"A good catchword can obscure analysis for fifty years"
About this Quote
The time span is the sting. “Fifty years” isn’t an exaggeration so much as a diagnosis of institutional memory. Once a phrase hardens into common sense, entire debates get routed around it. Policies are judged by whether they match the slogan, not whether they solve the problem. The catchword becomes a filter for reality, a shortcut that saves cognitive effort and costs democratic accountability.

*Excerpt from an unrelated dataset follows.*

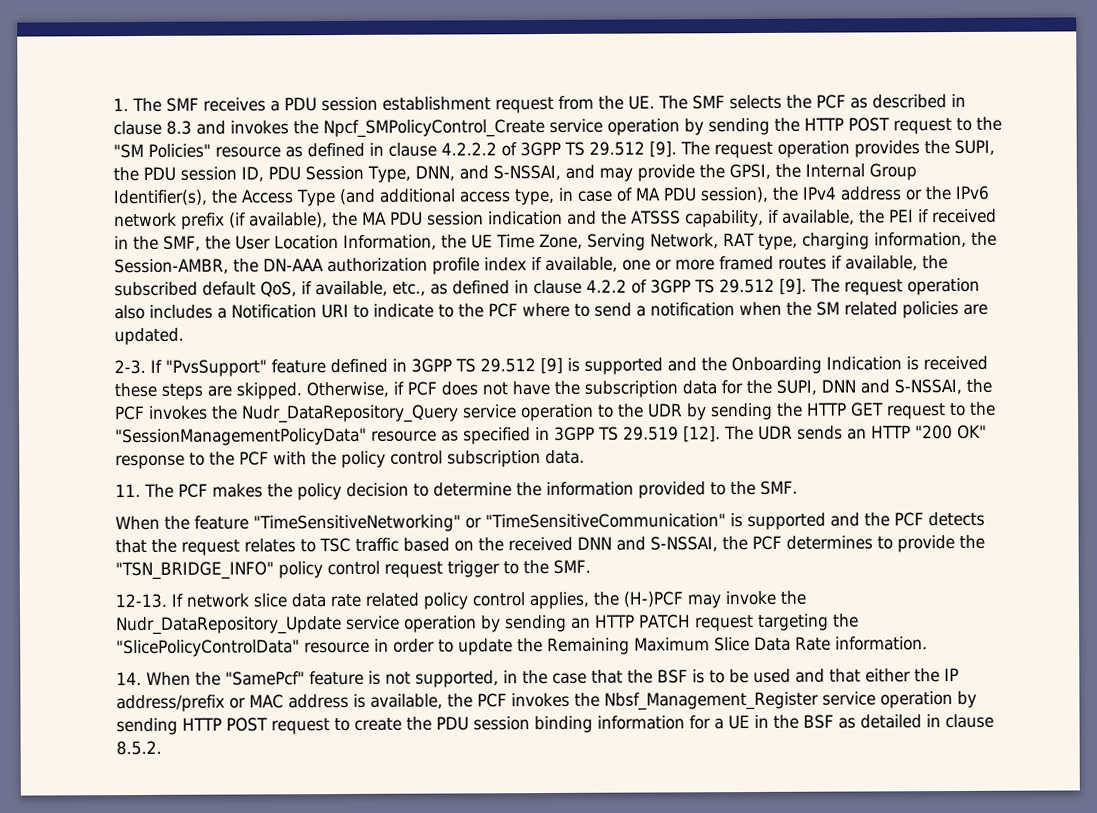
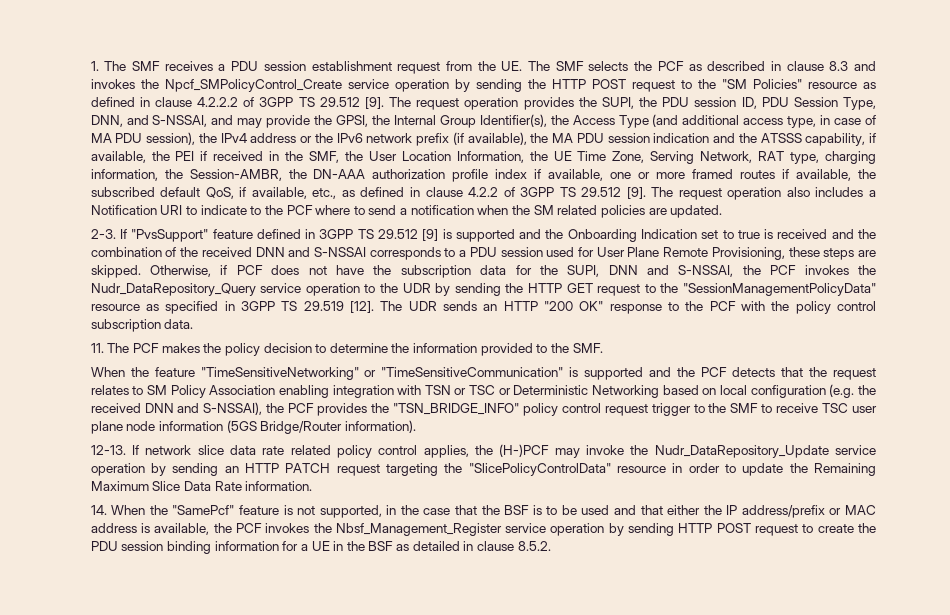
- If "PvsSupport" feature defined in 3GPP TS 29.512 [9] is supported and the Onboarding Indication is received these steps are skipped.
+ If "PvsSupport" feature defined in 3GPP TS 29.512 [9] is supported and the Onboarding Indication set to true is received and the combination of the received DNN and S-NSSAI corresponds to a PDU session used for User Plane Remote Provisioning, these steps are skipped.
- When the feature "TimeSensitiveNetworking" or "TimeSensitiveCommunication" is supported and the PCF detects that the request relates to TSC traffic based on the received DNN and S-NSSAI, the PCF determines to provide the "TSN_BRIDGE_INFO" policy control request trigger to the SMF.
+ When the feature "TimeSensitiveNetworking" or "TimeSensitiveCommunication" is supported and the PCF detects that the request relates to SM Policy Association enabling integration with TSN or TSC or Deterministic Networking based on local configuration (e.g. the received DNN and S-NSSAI), the PCF provides the "TSN_BRIDGE_INFO" policy control request trigger to the SMF to receive TSC user plane node information (5GS Bridge/Router information).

Context matters: Willkie ran as the Republican nominee against FDR in 1940, in a country arguing about war, intervention, and the expanding power of the federal state. Those fights were fertile ground for verbal brands - “isolationism,” “freedom,” “America First,” “New Deal” - terms that carried moral heat and strategic ambiguity. Willkie’s subtext is a warning about how democracies drift: not only through bad decisions, but through phrases that make bad decisions feel inevitable, even virtuous. The most durable propaganda doesn’t lie; it merely out-competes thinking.
Quote Details
| Topic | Reason & Logic |
|---|---|
| Source | Help us find the source |
| Cite |
Citation Formats
APA Style (7th ed.)
Willkie, Wendell. (2026, January 14). A good catchword can obscure analysis for fifty years. FixQuotes. https://fixquotes.com/quotes/a-good-catchword-can-obscure-analysis-for-fifty-122083/
Chicago Style
Willkie, Wendell. "A good catchword can obscure analysis for fifty years." FixQuotes. January 14, 2026. https://fixquotes.com/quotes/a-good-catchword-can-obscure-analysis-for-fifty-122083/.
MLA Style (9th ed.)
"A good catchword can obscure analysis for fifty years." FixQuotes, 14 Jan. 2026, https://fixquotes.com/quotes/a-good-catchword-can-obscure-analysis-for-fifty-122083/. Accessed 12 Feb. 2026.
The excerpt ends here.